1. Equitable Subrogation
Despite the government's right to foreclose, defendant Yu seeks application of the doctrine of equitable subrogation to reduce the government's entitled share of foreclosure proceeds. Defendant Yu argues that our court of appeals, in Kenney v. United States, 458 F.3d 1025 (9th Cir. 2006), has "recently clarified in a situation like this" that the Court must "reimburse Yu for all the amounts that she has paid over and above her 50% share of the costs of preserving the property" out of "Jones's 'share'" (Opp. 2). Yet the government correctly points out that this citation is entirely misplaced, as in Kenney the parties "[did] not dispute that Kenney [was] entitled to equitable subrogation for some of the house sale proceeds." Id. at 1029. The issue considered by the court was — assuming subrogation — the order of distribution of sale proceeds between the government, the innocent spouse, and the subrogation amount to be paid to the spouse when he stood in the shoes of lenders. Defendant Yu ignores the legal standards for determining whether she actually should be entitled to equitable subrogation to begin with.
State law subrogation rights are recognized in determining tax lien priority rights. 26 U.S.C. 6323(i)(2); see Fidelity Nat'l Title Ins. Co. v. United States, 907 F.2d 868, 870 (9th Cir. 1990). "Equitable subrogation permits a person who pays off an existing encumbrance to assume the same priority position as the holder of that encumbrance." Han v. United States, 944 F.2d 526, 529 (9th Cir. 1991). Under California law, a party is only entitled to equitable subrogation where:
(1) Payment [was] made by the subrogee to protect [her] own interest. (2) The subrogee [did not act] as a volunteer. (3) The debt paid [was] one for which the subrogee was not primarily liable. (4) The entire debt [was] paid. [and] (5) Subrogation must not work any injustice to the rights of others.Caito v. United Cal. Bank, 20 Cal.3d 694, 704 (1978) (citations omitted).

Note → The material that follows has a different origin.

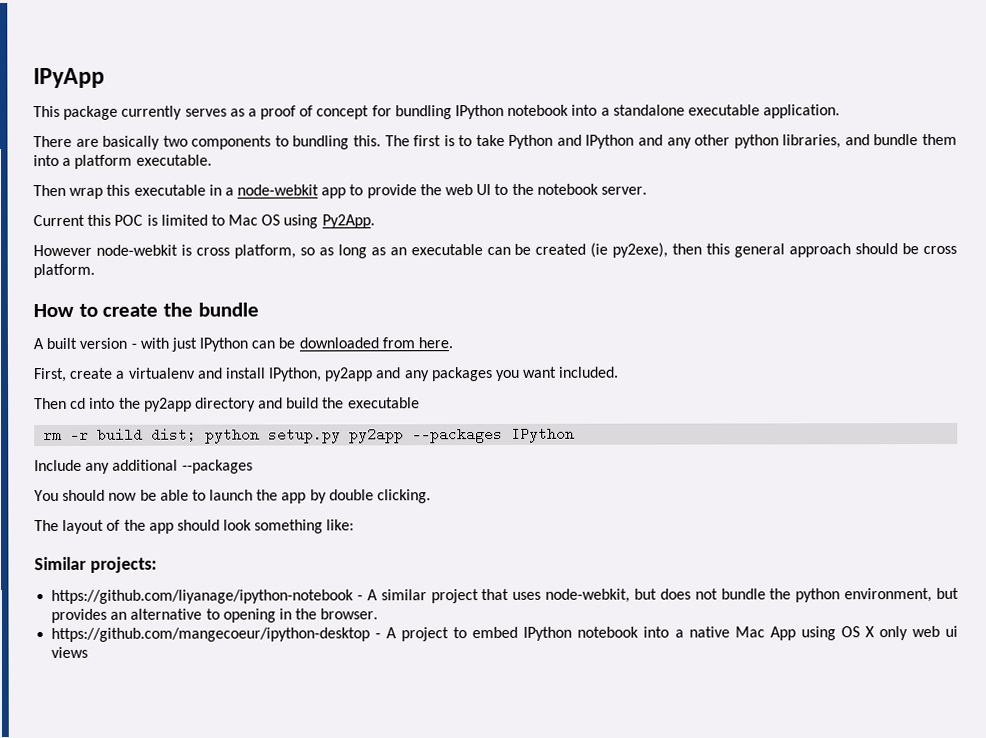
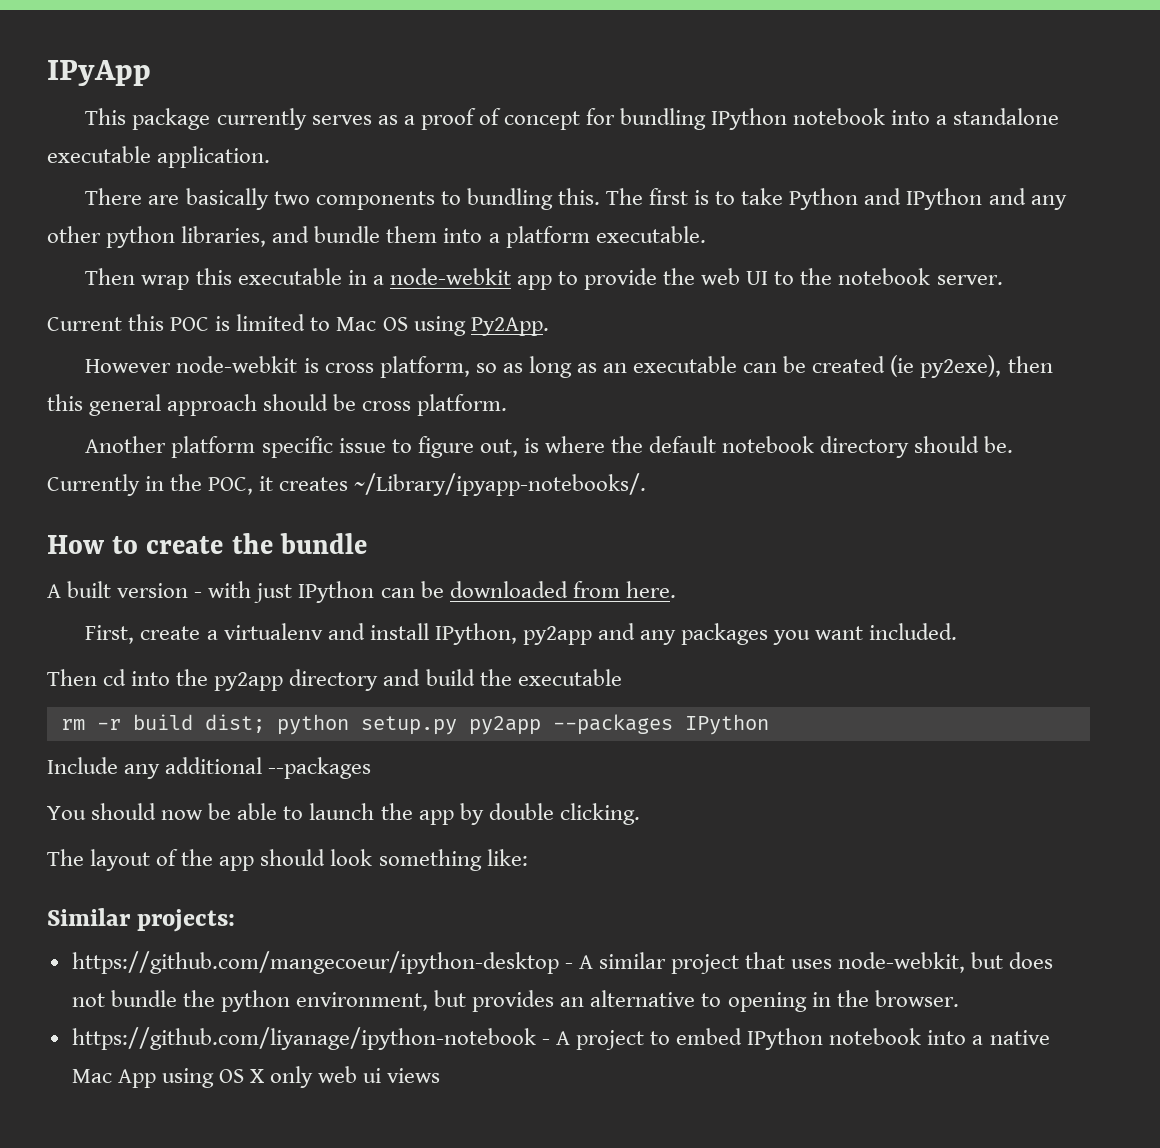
+ Another platform specific issue to figure out, is where the default notebook directory should be. Currently in the POC, it creates ~/Library/ipyapp-notebooks/.
- https://github.com/liyanage/ipython-notebook - A similar project that uses node-webkit, but does not bundle the python environment, but provides an alternative to opening in the browser.
+ https://github.com/mangecoeur/ipython-desktop - A similar project that uses node-webkit, but does not bundle the python environment, but provides an alternative to opening in the browser.
- https://github.com/mangecoeur/ipython-desktop - A project to embed IPython notebook into a native Mac App using OS X only web ui views
+ https://github.com/liyanage/ipython-notebook - A project to embed IPython notebook into a native Mac App using OS X only web ui views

Defendant Yu is not entitled to equitable subrogation. True, she has been making payments on the property since her ex-husband left at the end of 2002, and those payments were made to protect her own interests and she was not acting as a volunteer in making payments. But Ms. Yu fails to meet the last three requirements for the application of equitable subrogation. She was primarily liable for the debt on the property, the entire debt has not been paid, and subrogation would work an injustice as to the rights of the government to collect the proceeds of foreclosure on its valid lien.
2. Discretion to Avoid Foreclosure
Defendant Yu next argues that equitable considerations should preclude a grant of foreclosure. Under the principles set forth in Rodgers, 461 U.S. at 703-11, district courts have discretion to not order a forced sale authorized by Section 7403. Rodgers set forth four considerations that will be paramount when exercise of such discretion is warranted:
First, a court should consider the extent to which the Government's financial interests would be prejudiced if it were relegated to a forced sale of the partial interest actually liable for the delinquent taxes. . . .
Second, a court should consider whether the third party with a non-liable separate interest in the property would, in the normal course of events (leaving aside § 7403 and eminent domain proceedings, of course), have a legally recognized expectation that that separate property would not be subject to forced sale by the delinquent taxpayer or his or her creditors. . . .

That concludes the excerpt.